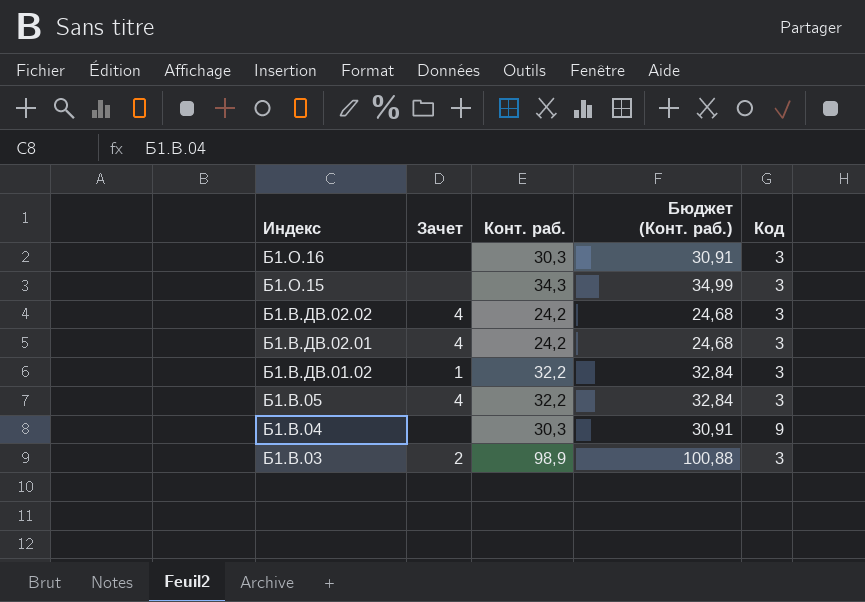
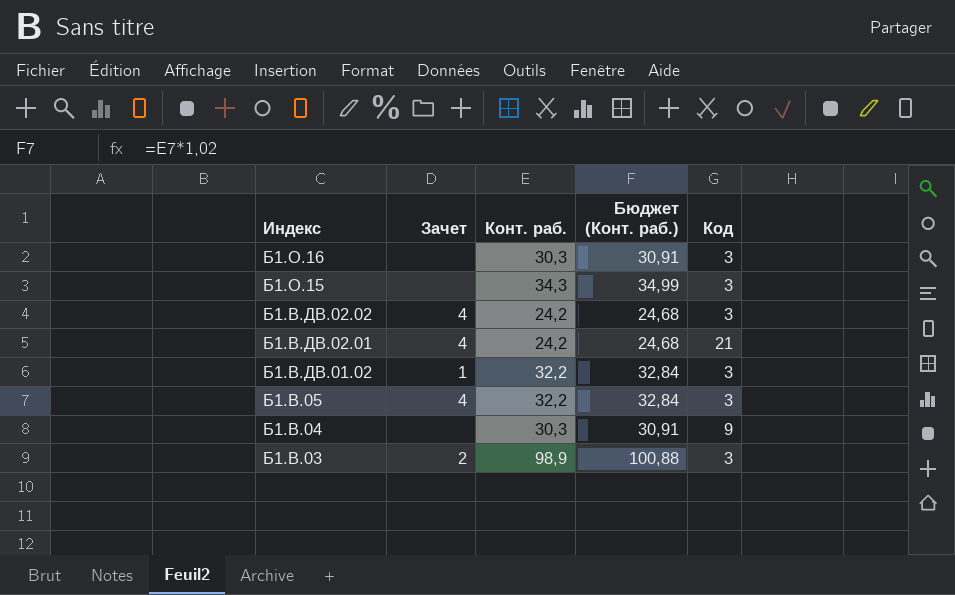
Б1.В.ДВ.02.01 | Код: 3 -> 21

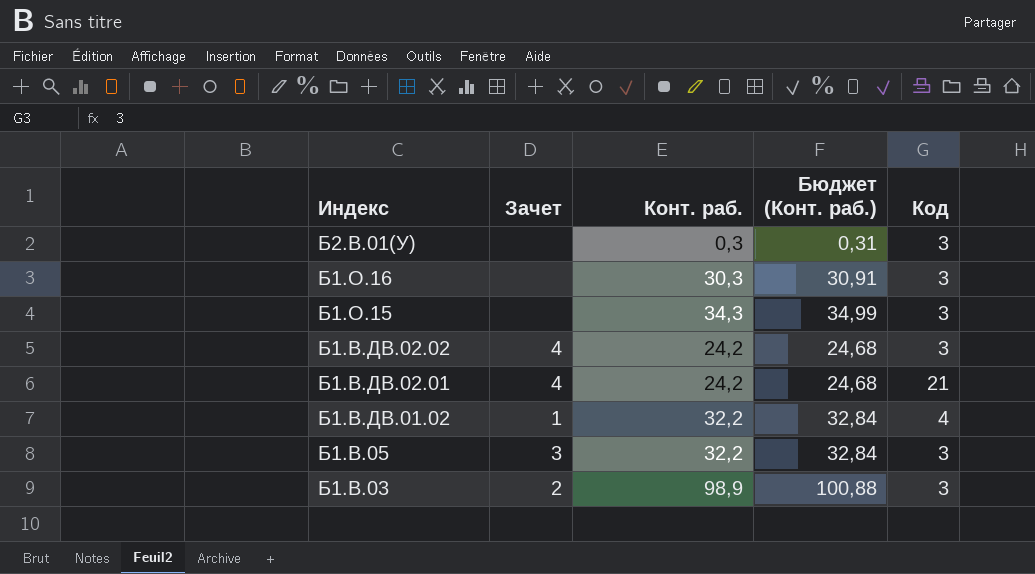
row Б1.В.04: none | 30,3 | 30,91 | 9 -> none
row Б2.В.01(У): none -> none | 0,3 | 0,31 | 3
Б1.В.ДВ.01.02 | Код: 3 -> 4
Б1.В.05 | Зачет: 4 -> 3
++++++++++++++++++++
YOUR TASK: Repeat all the records exactly, images excluded.

ANSWER SPACE:
Б1.В.ДВ.02.01 | Код: 3 -> 21

row Б1.В.04: none | 30,3 | 30,91 | 9 -> none
row Б2.В.01(У): none -> none | 0,3 | 0,31 | 3
Б1.В.ДВ.01.02 | Код: 3 -> 4
Б1.В.05 | Зачет: 4 -> 3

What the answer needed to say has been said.